Short statements can convey a lot. Reflecting on the topic of abstinence outside marriage, a reader offered a concise comment.
That statement says much more than meets the eye. It conveys an entire worldview. There was no need, in the commenter’s mind, to expound and detail why abstinence is unnatural. His three words were an appeal to our communal experience. Had he added anything, it might as well have been “… and you know it.”
And of course, he’s right. Abstinence is unnatural, if by nature we reference only our current fallen state. But that nature, while an essential reference point for any behavioral discussion, is not a standard we should aim to follow. There are all manner of behaviors which prove natural, and yet wholly inappropriate or unhealthy.
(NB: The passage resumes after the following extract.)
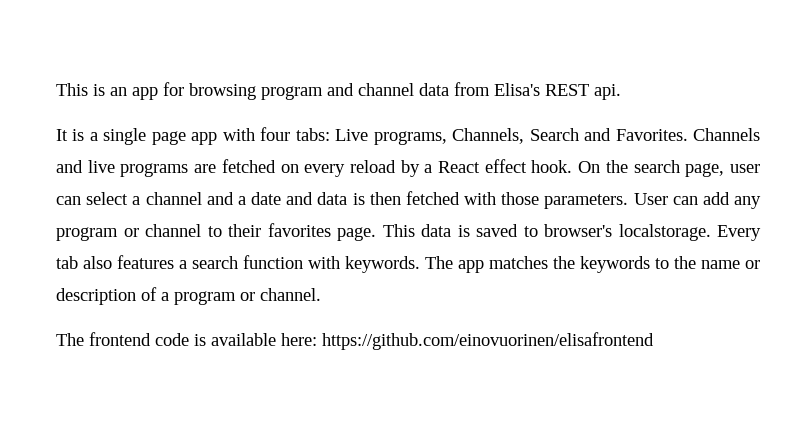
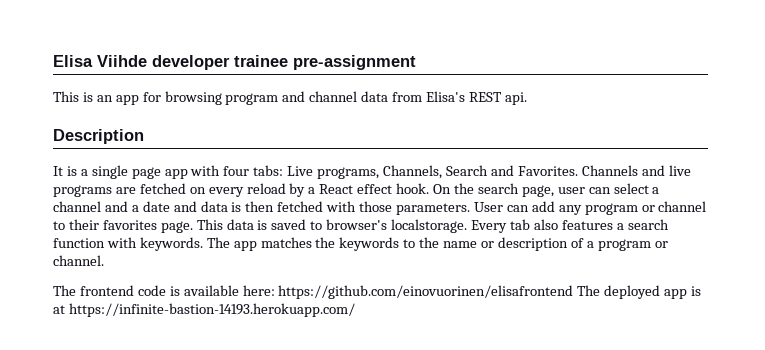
(56, 89) none -> [53,55,416,70] Elisa Viihde developer trainee pre-assignment //
(621, 92) none -> [53,129,144,144] // Description
(654, 341) none -> [577,285,702,299] [53,303,355,317] The deployed app is at https://infinite-bastion-14193.herokuapp.com/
The question relevant to abstinence is not whether fallen men and women are naturally inclined toward it. Clearly, we’re not. The question is whether acting contrary to our fallen nature produces a better result. Clearly, it does.
The semantics around natural behavior confuses our cultural discourse. When we talk about sex, debate often gets hung up on this notion of what proves “natural.” Is sexual orientation innate? Does monogamy jive with the human condition? Can teenagers really be expected to remain virgins? Such questions, while retaining some worth, distract from a larger point.
We can do better than nature. That’s what makes us human, made in God’s image, and distinct from lower animals. We can bypass our instinct and act on reason. Indeed, that’s the essential quality that makes for a civil society. Happy families will never be made by acting naturally, but by fighting our nature each day as we strive toward better.